Parcela de alta especialização: exigir o atestado do próprio licitante é irregular quando cabe subcontratação
O TCU firmou, no Acórdão 1923/2025-Plenário, que "nas licitações para contratação de obra pública, é irregular a exigência de que a empresa licitante apresente atestados de capacidade técnica relativos a parcelas que exigem alta especialização, como a instalação de elevadores, uma vez que o art. 67, §9º, da Lei 14.133/2021 admite tal comprovação por atestados de potenciais subcontratados. Restringir essa possibilidade, sem a devida fundamentação técnica, configura afronta aos princípios da competitividade e da economicidade".
A lógica é a do mercado real de obras: nenhuma construtora instala elevadores com equipe própria, quem instala é o fabricante ou a especializada, sempre por subcontratação. A Lei 14.133 reconheceu essa realidade no §9º do art. 67 e permitiu que a capacidade técnica dessas parcelas seja demonstrada pelos atestados de quem efetivamente as executará. O edital que exige o atestado no CNPJ do próprio licitante fecha o certame a um punhado de empresas verticalizadas, sem ganho técnico algum para a obra.
Comentário Advocacia Valerio
Este precedente completa a família de teses sobre atestados que este acervo documenta, somatório como regra, vedação de cumulação por lotes, proibição de exigir obras em execução, e ataca a variante mais sofisticada de restrição: a exigência tecnicamente disfarçada. O edital não pede nada absurdo à primeira vista, apenas que o licitante comprove experiência em cada parcela relevante, incluindo as de alta especialização. O efeito prático, porém, é eliminar construtoras plenamente capazes de gerir a obra e entregar o conjunto, em favor das raras que internalizaram tudo, e é exatamente esse efeito que o Tribunal chama de afronta à competitividade e à economicidade.
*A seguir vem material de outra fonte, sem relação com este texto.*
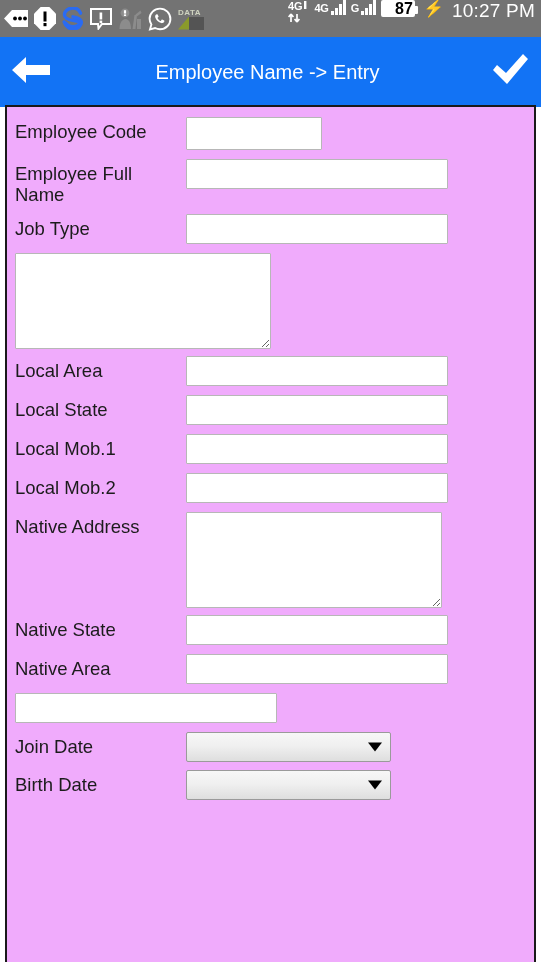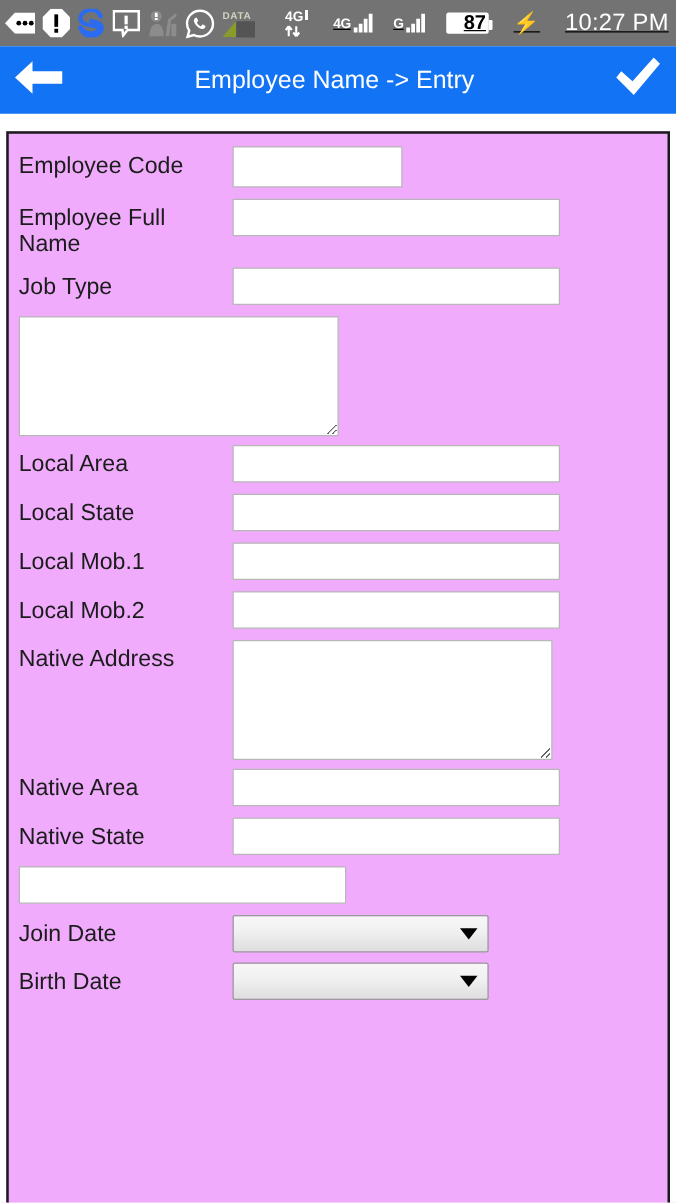"4G" .status-right { align-items: center -> flex-start; gap: 17px -> 5px; text-decoration: underline -> none }
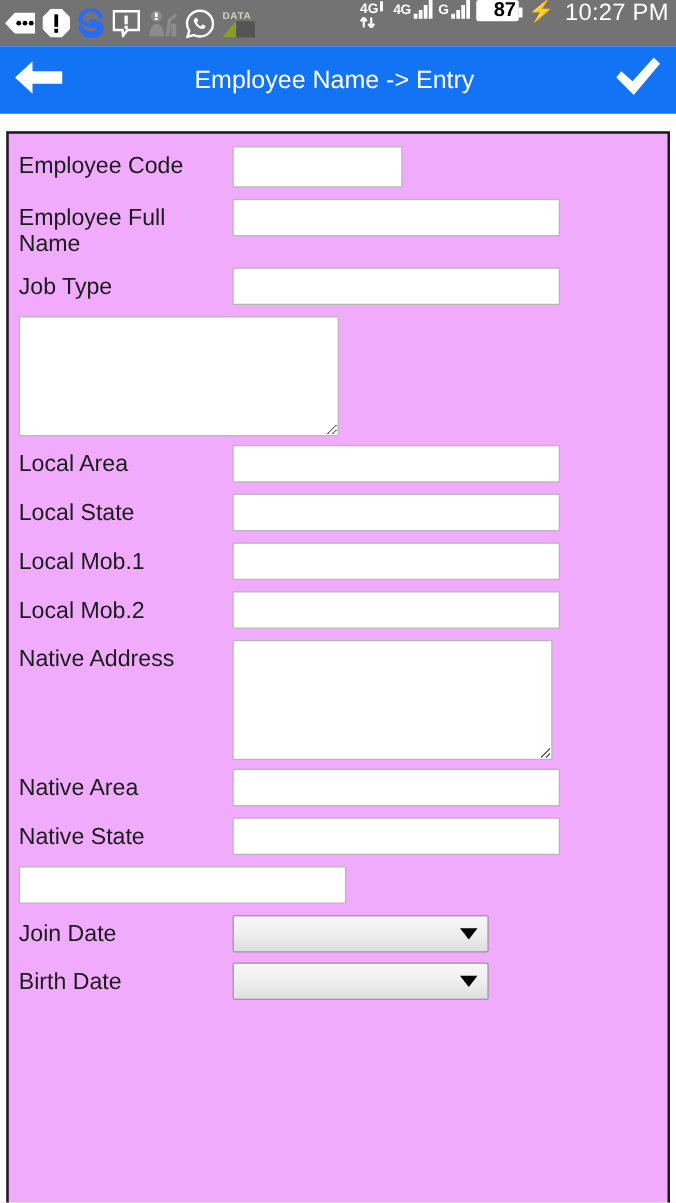"Employee Name -> Entry" .appbar { height: 54px -> 70px }
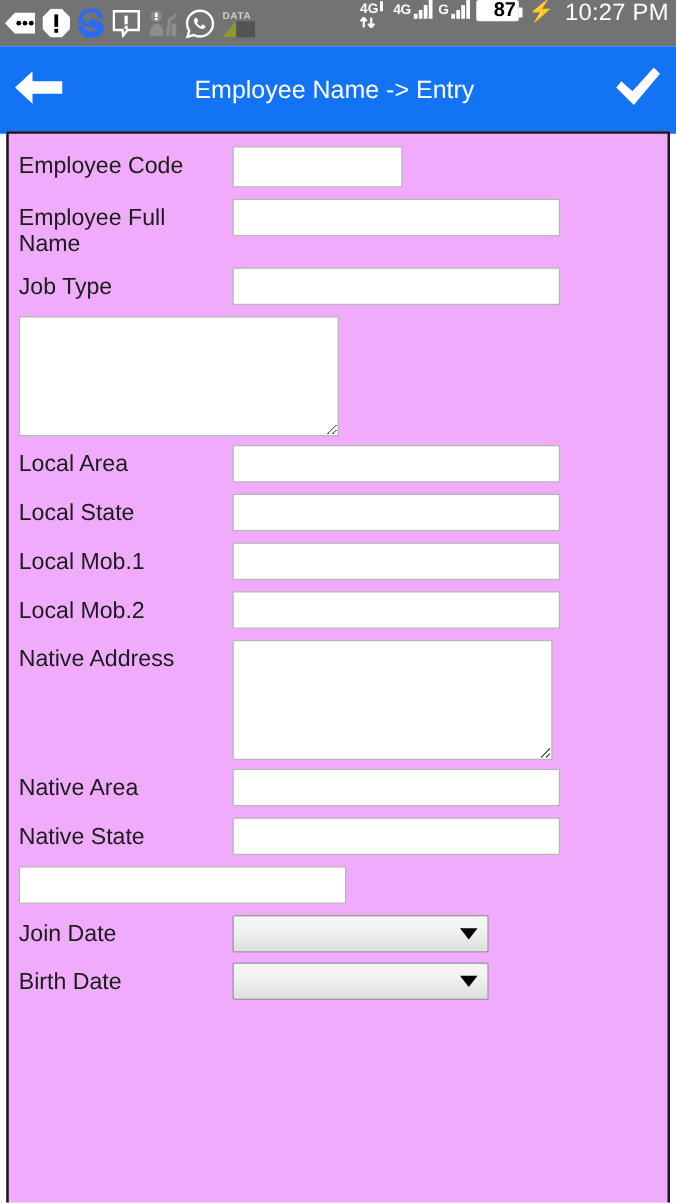"Native Area" div.row { order: before "Native State" -> after "Native State" }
Na impugnação, a construção do argumento tem dois tempos. Primeiro, identificar no edital as parcelas de alta especialização cujo atestado se exige do licitante, elevadores, ar-condicionado central, sistemas de combate a incêndio, automação predial, e demonstrar que o mercado as executa por subcontratação. Segundo, verificar se há fundamentação técnica nos autos para a restrição, porque o enunciado deixa a porta aberta, sem fundamentação, a exigência cai. A alternativa a pedir é literal ao §9º: admitir a comprovação por atestados de potenciais subcontratados, com o compromisso formal de subcontratação na execução.